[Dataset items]
.....

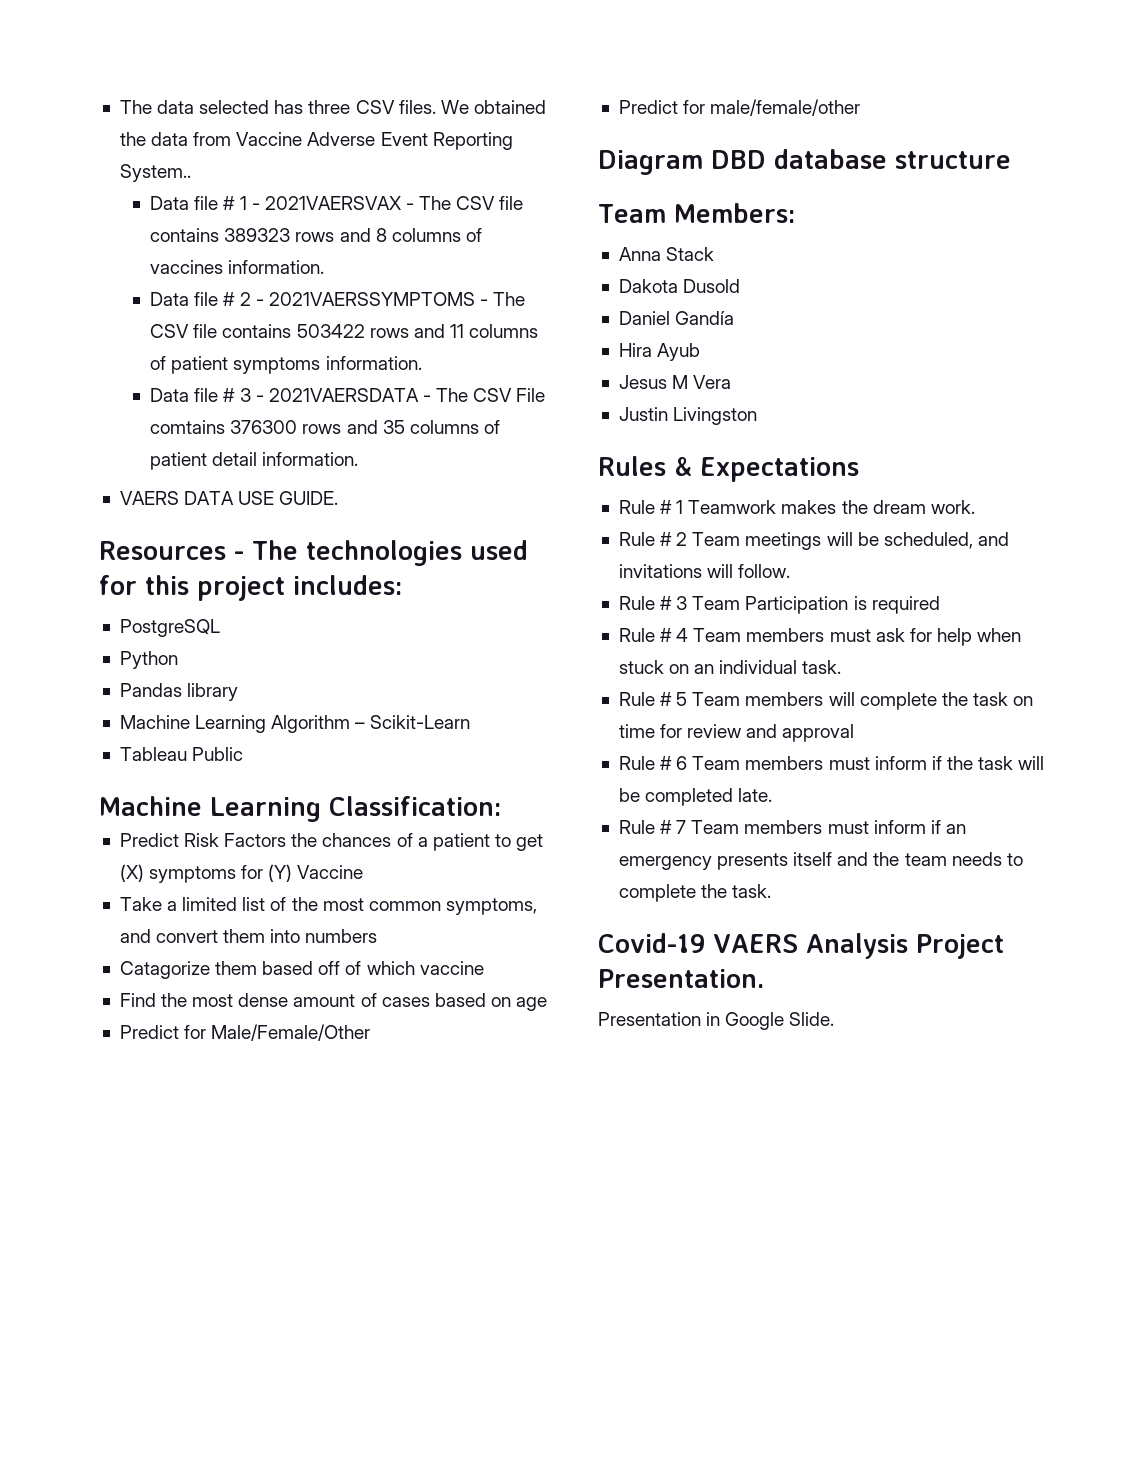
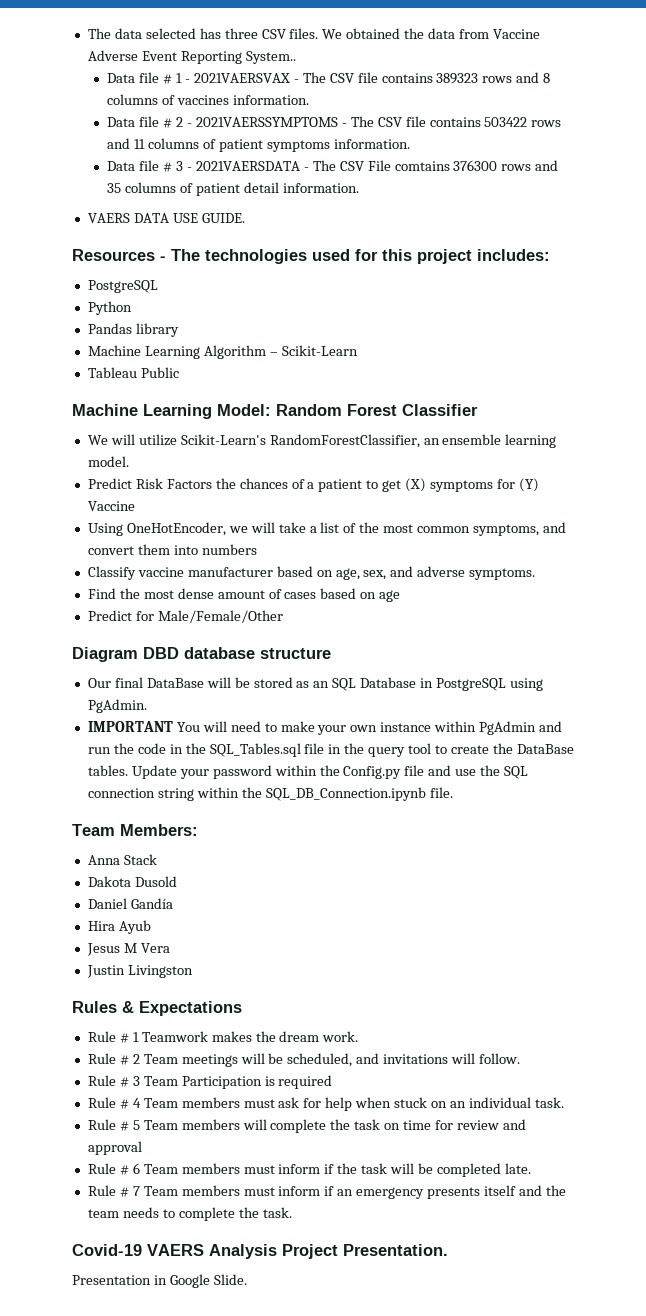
[329,796,501,816] Classification: -> [217,404,478,416] [87,434,557,448] [87,456,129,467] Model: Random Forest Classifier // We will utilize Scikit-Learn's RandomForestClassifier, an ensemble learning model.
[119,897,238,911] Take a limited -> [87,522,317,536] Using OneHotEncoder, we will take a
[119,961,484,979] Catagorize them based off of which vaccine -> [87,566,536,580] Classify vaccine manufacturer based on age, sex, and adverse symptoms.
[618,99,861,116] // Predict for male/female/other -> (283, 616) none
(1011, 160) none -> [87,677,543,691] [87,699,147,713] [87,721,563,735] [87,743,574,757] [87,765,529,779] [87,787,453,801] // Our final DataBase will be stored as an SQL Database in PostgreSQL using PgAdmin. // IMPORTANT You will need to make your own instance within PgAdmin and run the code in the SQL_Tables.sql file in the query tool to create the DataBase tables. Update your password within the Config.py file and use the SQL connection string within the SQL_DB_Connection.ipynb file.

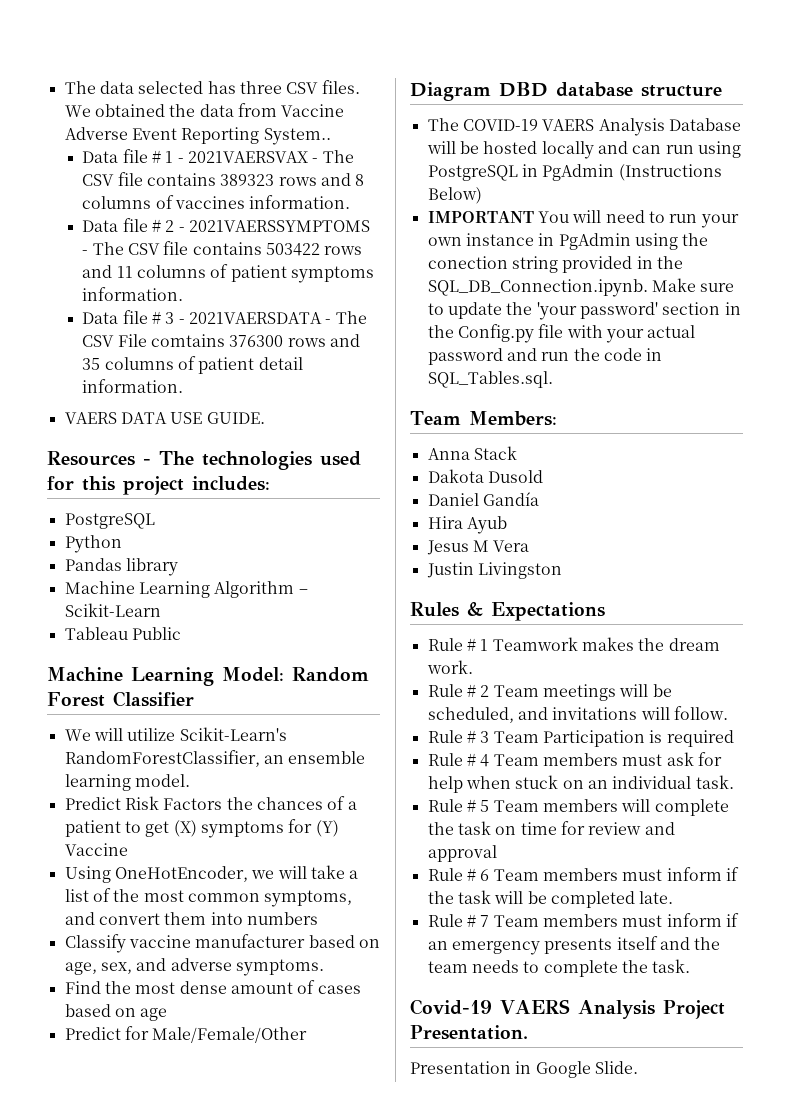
[87,677,543,691] [87,699,147,713] Our final DataBase will be stored as an SQL Database in PostgreSQL using PgAdmin. -> [427,118,741,136] [426,141,741,159] [427,164,722,181] [427,187,482,204] The COVID-19 VAERS Analysis Database will be hosted locally and can run using PostgreSQL in PgAdmin (Instructions Below)
[280,721,315,732] make -> [669,214,698,223] run
[434,721,537,735] within PgAdmin -> [538,233,709,250] [427,256,683,273] [427,278,735,297] [427,302,741,320] [427,324,696,343] [427,348,503,365] in PgAdmin using the conection string provided in the SQL_DB_Connection.ipynb. Make sure to update the 'your password' section in the Config.py file with your actual password
[185,743,574,757] [87,765,529,779] [87,787,453,801] the SQL_Tables.sql file in the query tool to create the DataBase tables. Update your password within the Config.py file and use the SQL connection string within the SQL_DB_Connection.ipynb file. -> [427,371,553,388] SQL_Tables.sql.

.....

*Directions*. Each of the entries above must be output exactly, with none of the pictures.

*Exercise answer*.
[329,796,501,816] Classification: -> [217,404,478,416] [87,434,557,448] [87,456,129,467] Model: Random Forest Classifier // We will utilize Scikit-Learn's RandomForestClassifier, an ensemble learning model.
[119,897,238,911] Take a limited -> [87,522,317,536] Using OneHotEncoder, we will take a
[119,961,484,979] Catagorize them based off of which vaccine -> [87,566,536,580] Classify vaccine manufacturer based on age, sex, and adverse symptoms.
[618,99,861,116] // Predict for male/female/other -> (283, 616) none
(1011, 160) none -> [87,677,543,691] [87,699,147,713] [87,721,563,735] [87,743,574,757] [87,765,529,779] [87,787,453,801] // Our final DataBase will be stored as an SQL Database in PostgreSQL using PgAdmin. // IMPORTANT You will need to make your own instance within PgAdmin and run the code in the SQL_Tables.sql file in the query tool to create the DataBase tables. Update your password within the Config.py file and use the SQL connection string within the SQL_DB_Connection.ipynb file.

[87,677,543,691] [87,699,147,713] Our final DataBase will be stored as an SQL Database in PostgreSQL using PgAdmin. -> [427,118,741,136] [426,141,741,159] [427,164,722,181] [427,187,482,204] The COVID-19 VAERS Analysis Database will be hosted locally and can run using PostgreSQL in PgAdmin (Instructions Below)
[280,721,315,732] make -> [669,214,698,223] run
[434,721,537,735] within PgAdmin -> [538,233,709,250] [427,256,683,273] [427,278,735,297] [427,302,741,320] [427,324,696,343] [427,348,503,365] in PgAdmin using the conection string provided in the SQL_DB_Connection.ipynb. Make sure to update the 'your password' section in the Config.py file with your actual password
[185,743,574,757] [87,765,529,779] [87,787,453,801] the SQL_Tables.sql file in the query tool to create the DataBase tables. Update your password within the Config.py file and use the SQL connection string within the SQL_DB_Connection.ipynb file. -> [427,371,553,388] SQL_Tables.sql.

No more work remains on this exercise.